[PROBLEM TO WORK ON] Every line in the data below that has the word "actual" should be returned.

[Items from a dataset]
-*-*-
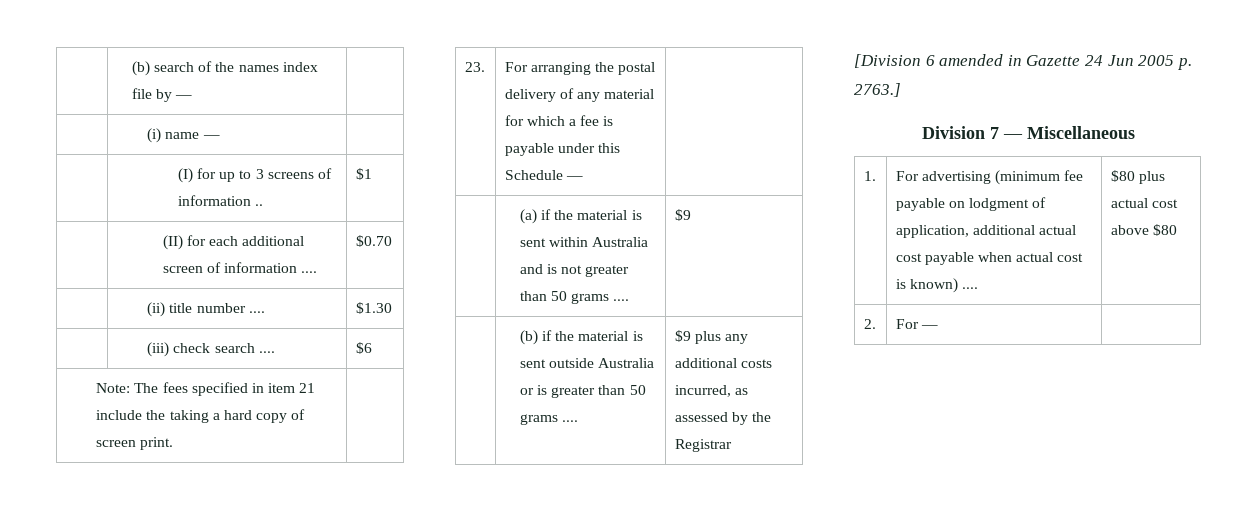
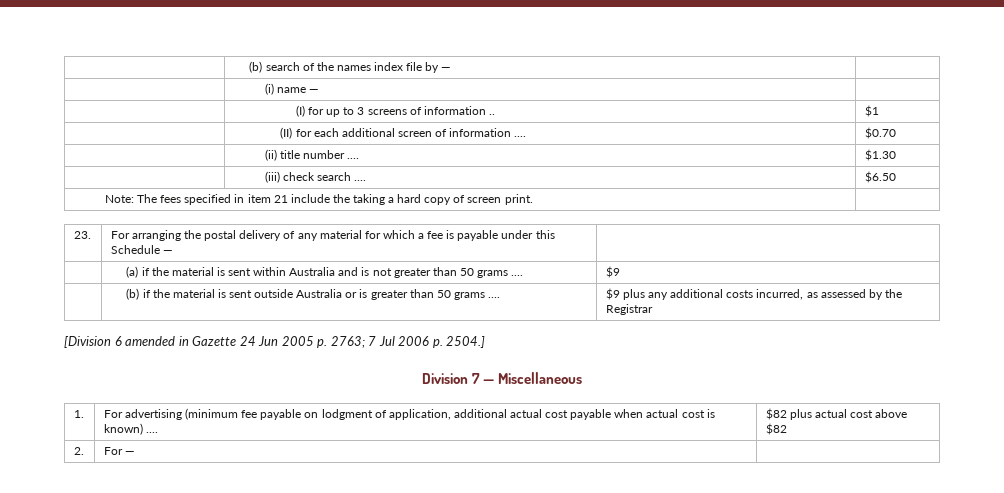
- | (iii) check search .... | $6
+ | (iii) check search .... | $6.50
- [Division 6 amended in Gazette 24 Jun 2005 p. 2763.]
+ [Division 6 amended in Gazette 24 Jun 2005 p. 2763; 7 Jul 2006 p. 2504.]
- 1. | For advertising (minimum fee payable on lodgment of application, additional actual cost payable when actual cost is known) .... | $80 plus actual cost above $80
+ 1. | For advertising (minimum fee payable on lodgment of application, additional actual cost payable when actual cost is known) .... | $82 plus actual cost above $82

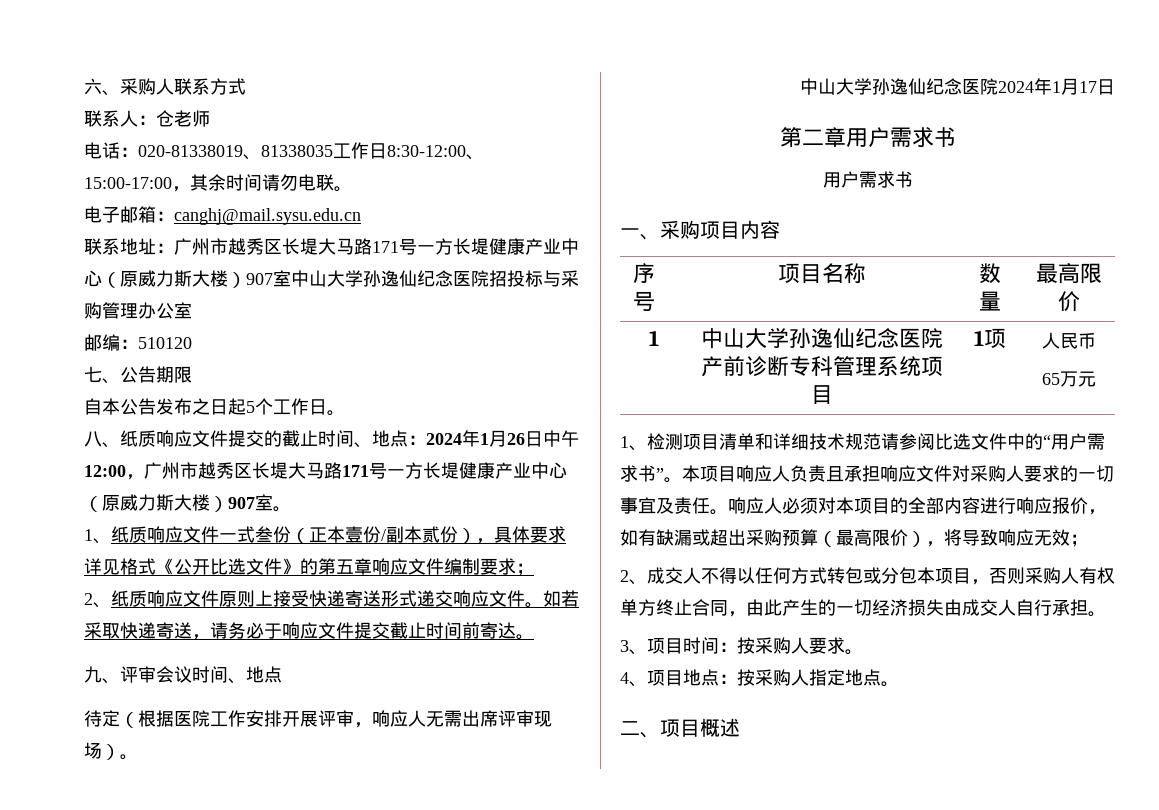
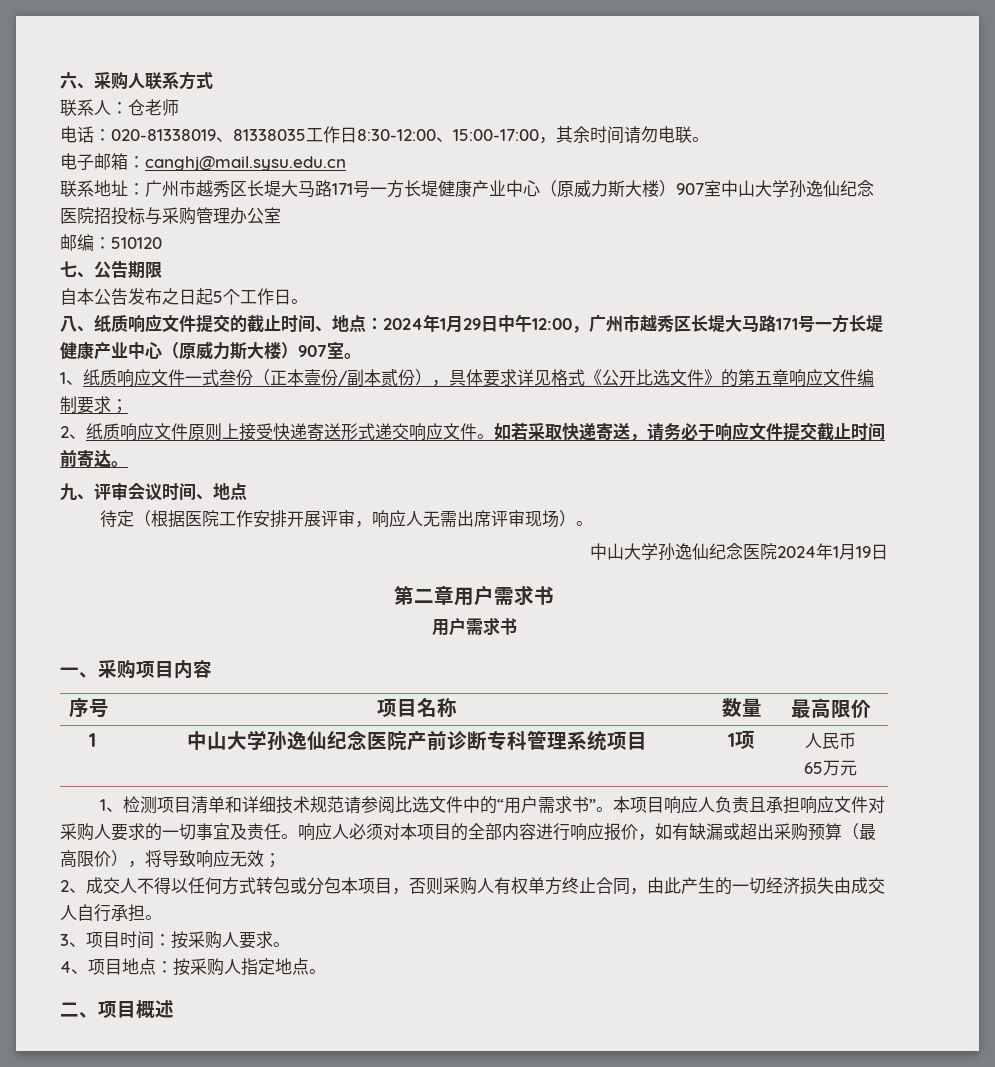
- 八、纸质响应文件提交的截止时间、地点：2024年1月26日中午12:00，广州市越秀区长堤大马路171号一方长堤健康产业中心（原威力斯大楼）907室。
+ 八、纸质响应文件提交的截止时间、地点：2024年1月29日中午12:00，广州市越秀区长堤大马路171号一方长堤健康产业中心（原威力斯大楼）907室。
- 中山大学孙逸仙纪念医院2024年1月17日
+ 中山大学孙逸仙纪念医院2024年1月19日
-*-*-
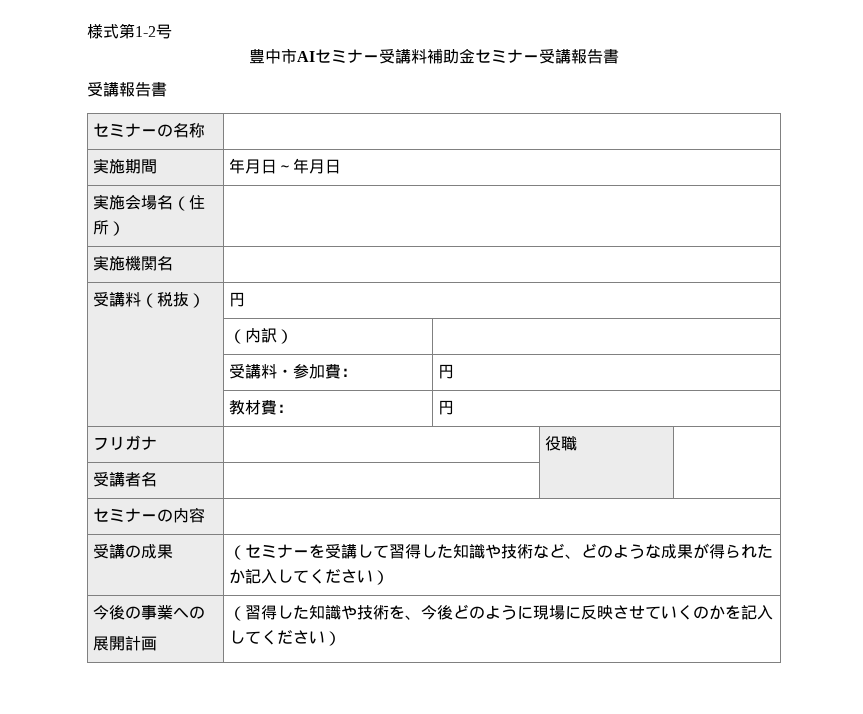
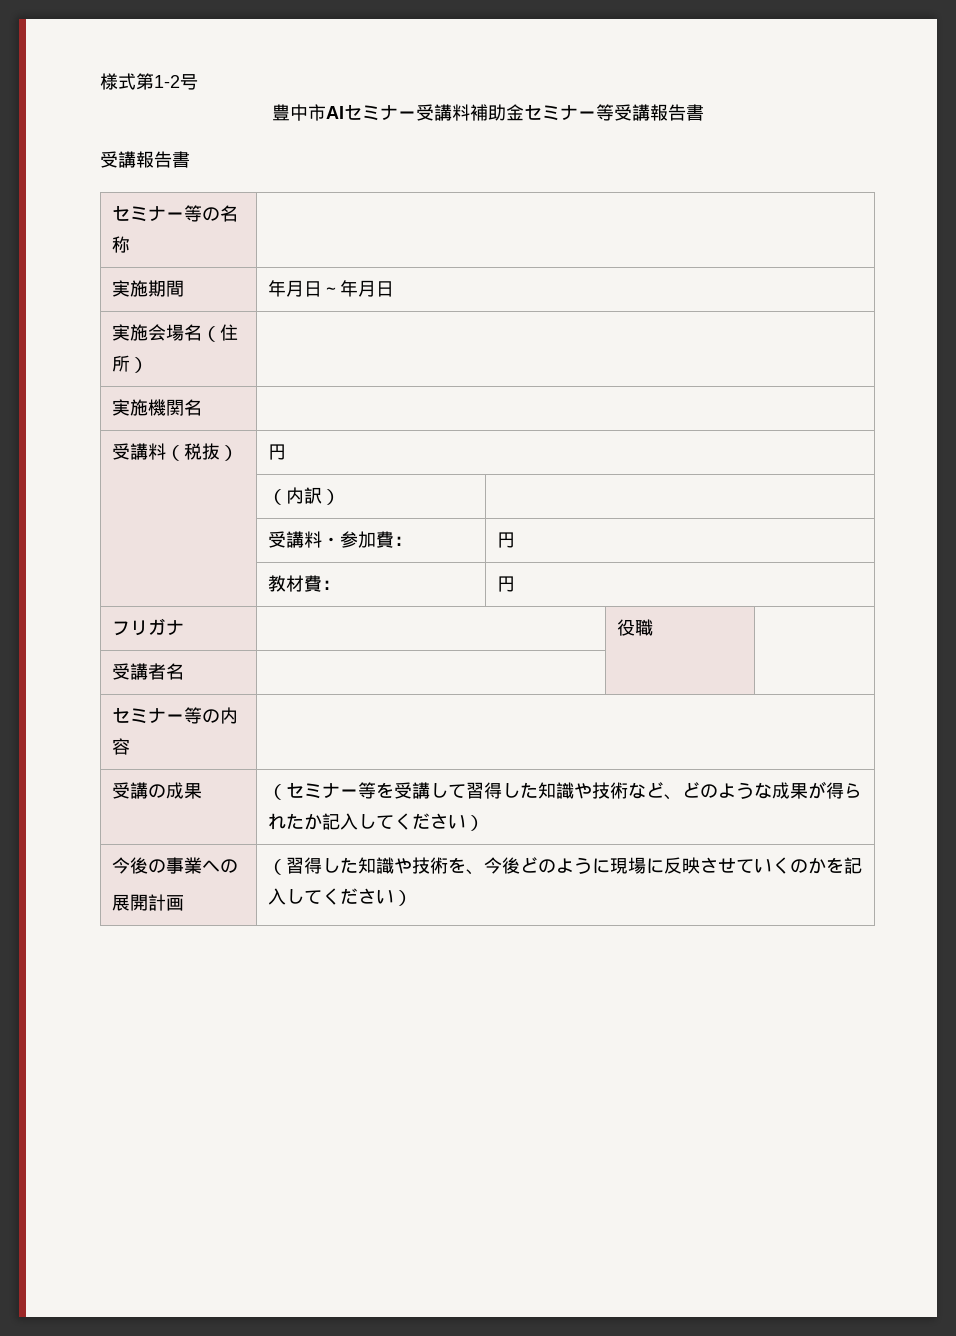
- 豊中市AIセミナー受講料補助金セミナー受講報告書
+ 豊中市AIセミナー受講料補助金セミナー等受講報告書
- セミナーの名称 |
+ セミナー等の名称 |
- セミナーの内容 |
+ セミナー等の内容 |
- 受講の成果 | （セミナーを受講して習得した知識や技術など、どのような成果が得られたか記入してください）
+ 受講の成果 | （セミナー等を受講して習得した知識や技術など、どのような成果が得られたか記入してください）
-*-*-
[PROBLEM SOLUTION]
- 1. | For advertising (minimum fee payable on lodgment of application, additional actual cost payable when actual cost is known) .... | $80 plus actual cost above $80
+ 1. | For advertising (minimum fee payable on lodgment of application, additional actual cost payable when actual cost is known) .... | $82 plus actual cost above $82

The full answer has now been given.